Before deploying the solution, make sure the following prerequisites are in place.

  • Enable Macie in your account. For instructions, see Getting Started with Amazon Macie.
  • Determine the regular expression (regex) pattern for sensitive textual data that you want Macie to detect. This will allow you to create custom data identifiers that complement the managed data identifiers provided by Macie. For more information, see Building custom data identifiers in Amazon Macie.
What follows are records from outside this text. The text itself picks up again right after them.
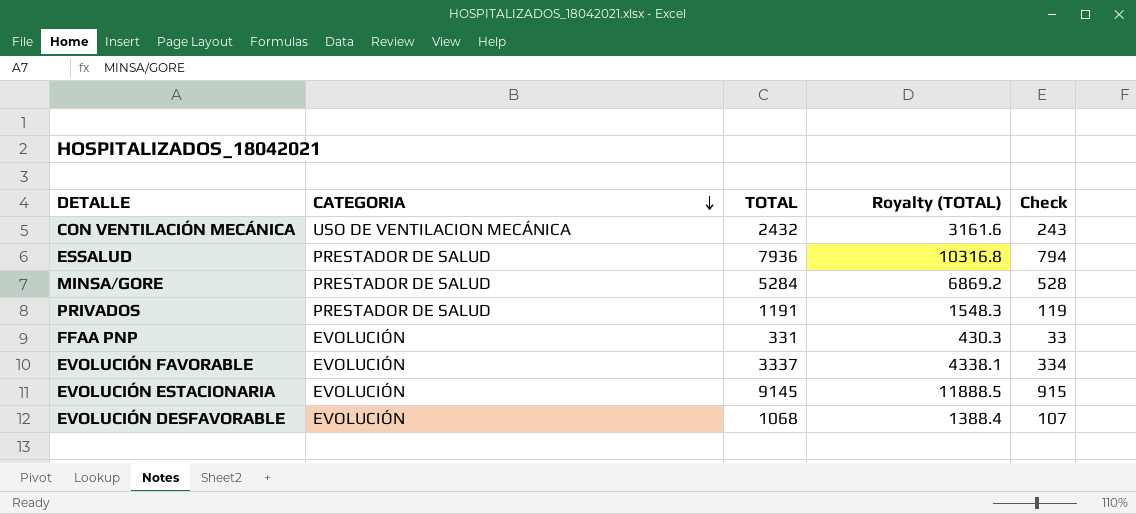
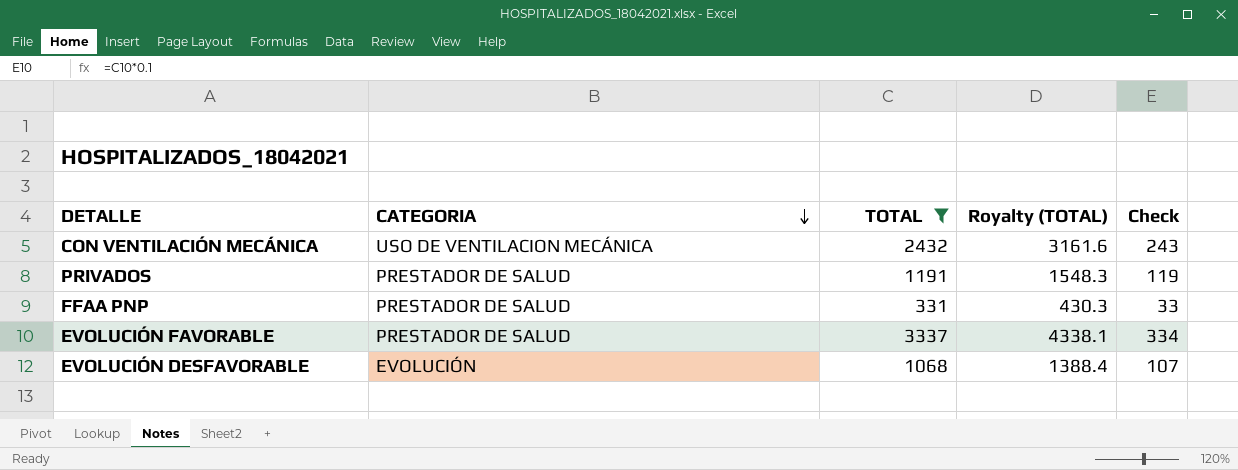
filter: none -> TOTAL <= 3337
FFAA PNP | CATEGORIA: EVOLUCIÓN -> PRESTADOR DE SALUD
EVOLUCIÓN FAVORABLE | CATEGORIA: EVOLUCIÓN -> PRESTADOR DE SALUD

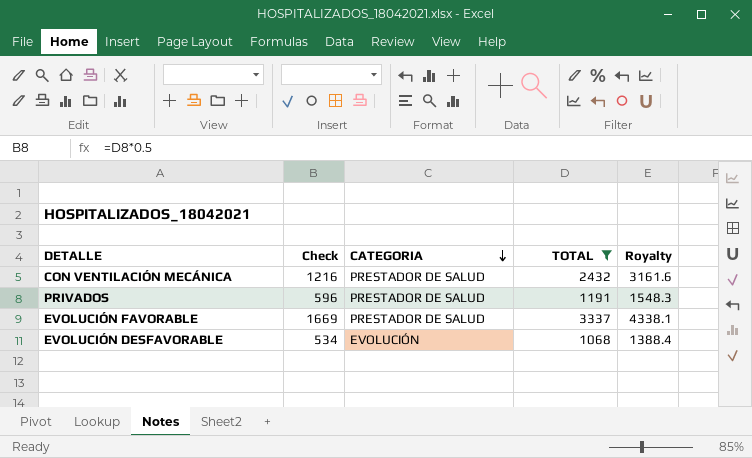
column Check | formula: [TOTAL] * 0.1 -> [TOTAL] * 0.5
column Check | position: 5 -> 2
column name: Royalty (TOTAL) -> Royalty
row FFAA PNP: PRESTADOR DE SALUD | 331 | 430.3 | 33 -> none
CON VENTILACIÓN MECÁNICA | CATEGORIA: USO DE VENTILACION MECÁNICA -> PRESTADOR DE SALUD

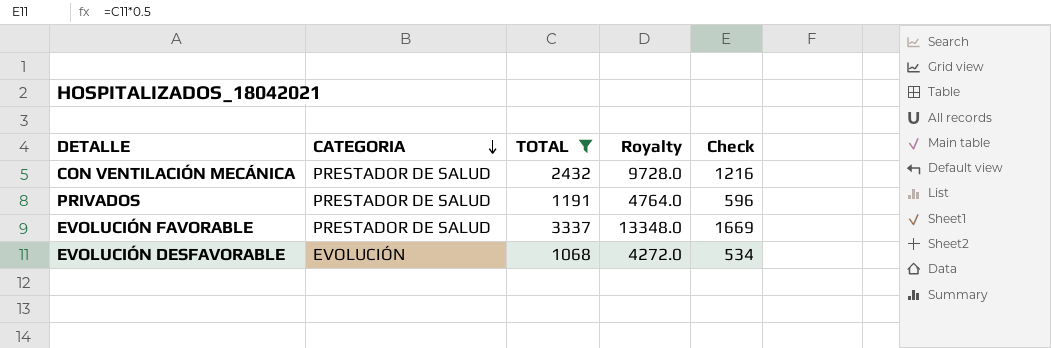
column Royalty | formula: [TOTAL] * 1.3 -> [TOTAL] * 4
column Check | position: 2 -> 5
There’s an example in the pre-deployment steps that you can follow, with the sample images that come with the solution.
  • Make sure that you have the permissions to deploy the AWS services detailed in the solution: Lambda, Amazon S3, Amazon Textract, Amazon SNS, Macie, Amazon CloudWatch, and DynamoDB.
  • Install the AWS SAM CLI, which you will use to deploy the solution. To learn more about how AWS SAM works, see The AWS SAM project and AWS SAM template.

Pre-deployment steps

With the prerequisites in place, you need to set up one or more custom identifiers through the AWS Management Console for Macie before you can deploy the solution. Use the following steps to set up an example custom identifier for the images provided in this post.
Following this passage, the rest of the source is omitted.